Se trata formalmente de la iniciativa radicada bajo el Expediente Legislativo Digital 635/LXVI-I, formulada por el grupo parlamentario del PRI a través del diputado Alejandro Arias Ávila y la diputada Ruth Noemí Tiscareño Agoitia. Ninguno de los legisladores iniciantes asistió a la mesa de trabajo de la Comisión de Movilidad y Seguridad Vial celebrada este miércoles, enviando en su representación al coordinador de asesores de la bancada tricolor, Carlos Torres.

Plantea exigir a los transportistas la incorporación de unidades adaptadas
El proyecto plantea exigir a los transportistas la incorporación de unidades adaptadas con rampas o suspensión de arrodillamiento para garantizar un abordaje autónomo. Sin embargo, en el artículo 33, fracción octava, establece que las inversiones realizadas por los concesionarios en estas adaptaciones sean consideradas para fijar las tarifas del servicio.
Ante este punto, el representante de la Procuraduría de los Derechos Humanos del Estado, Agustín Eugenio Martínez Elías, advirtió que indexar la accesibilidad al cálculo tarifario amenaza con trasladar la carga financiera a los usuarios y provocar que el pasaje se vuelva impagable para la población de menores ingresos, pues la autoridad municipal enfrentaría presiones para subir el cobro cada vez que una empresa adquiera un camión nuevo. Por ello, instó a crear fondos públicos o créditos en lugar de cobrarle la inclusión a la gente.
En el mismo sentido, la representante de la Consejería Jurídica del Ejecutivo, María de Lourdes Ramírez Segura, señaló la necesidad de ponderar el impacto en la economía familiar para evitar un esquema tarifario injusto.

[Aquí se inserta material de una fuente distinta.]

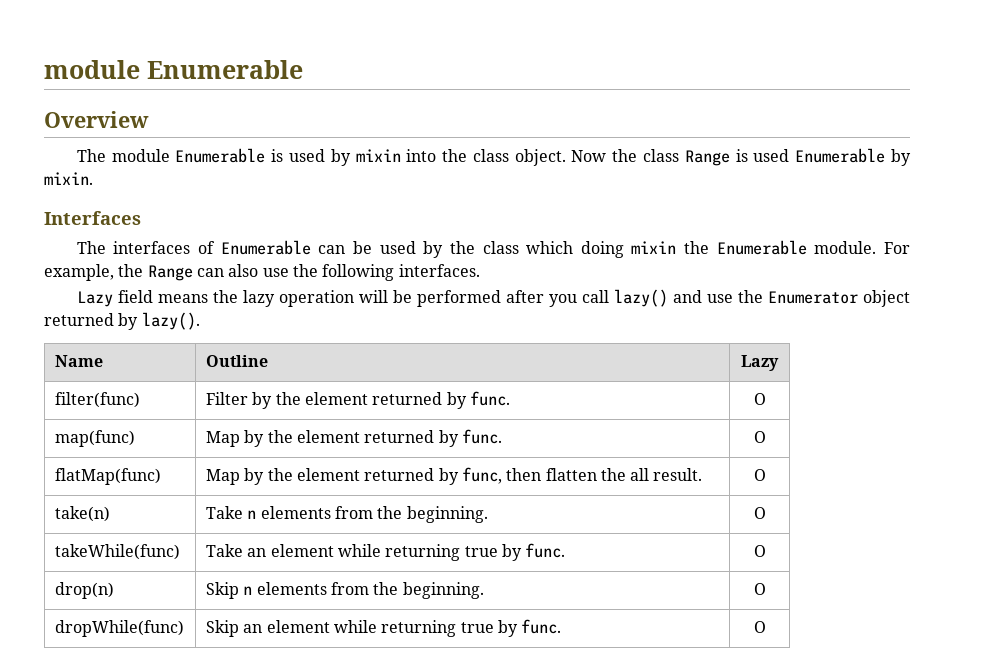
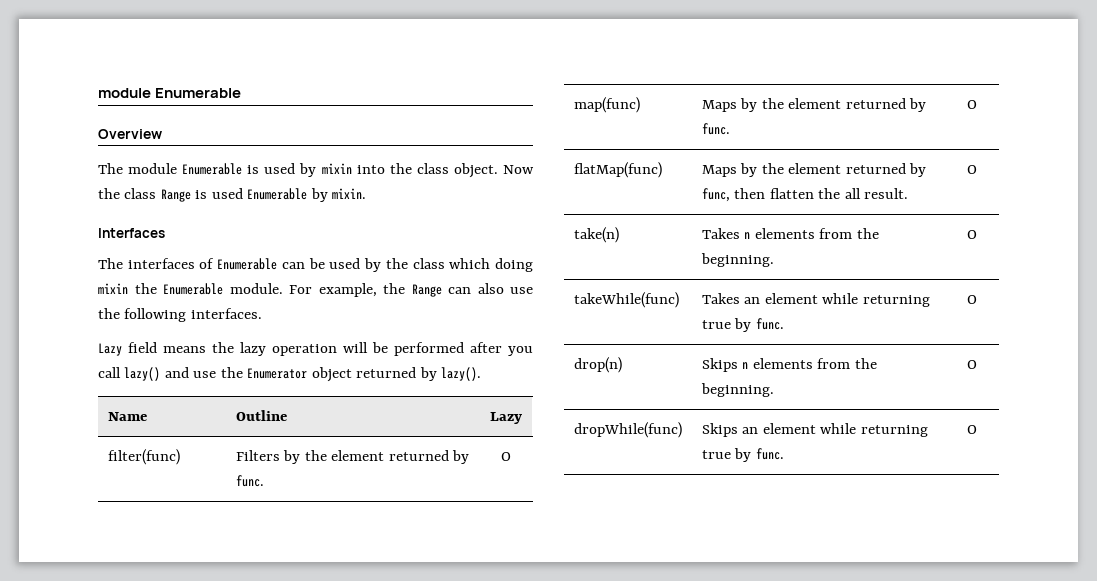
[205,392,248,405] Filter -> [235,450,280,461] Filters
[205,431,240,447] Map -> [701,100,737,112] Maps
[205,469,240,485] Map -> [701,165,737,177] Maps
[205,506,243,519] Take -> [701,228,740,239] Takes
[205,544,243,557] Take -> [701,293,740,304] Takes
[205,582,239,599] Skip -> [701,358,738,372] Skips
[205,620,239,637] Skip -> [701,423,738,437] Skips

Desde la bancada de Morena, el diputado Ernesto Millán Soberanes rechazó cualquier intento de encarecer el transporte público y remarcó que las adecuaciones para personas con discapacidad no pueden traducirse en un incremento en el cobro del pasaje que golpee los bolsillos ciudadanos.
Además del tema económico, enlaces de la Secretaría de Derechos Humanos y de Obra Pública observaron que la redacción del tricolor es reduccionista, pues limita la accesibilidad a sillas de ruedas y deja fuera a personas con discapacidad visual, auditiva o usuarias de perros guía.
En su intervención, el asesor priista Carlos Torres defendió la urgencia de garantizar traslados autónomos para este sector de la población, aunque reconoció que la redacción es perfectible y aceptó diseñar esquemas graduales de financiamiento para no frenar la reforma.
Para avanzar hacia una dictaminación con sustento técnico y social, la presidenta de la comisión, la diputada de Movimiento Ciudadano, Sandra Alicia Pedroza Orozco, acordó incorporar las observaciones de las dependencias e instruyó al secretario técnico ampliar la metodología legislativa, a fin de someter la iniciativa a una consulta vinculante con personas con discapacidad y abrir mesas de trabajo directo con las empresas concesionarias del transporte en la entidad.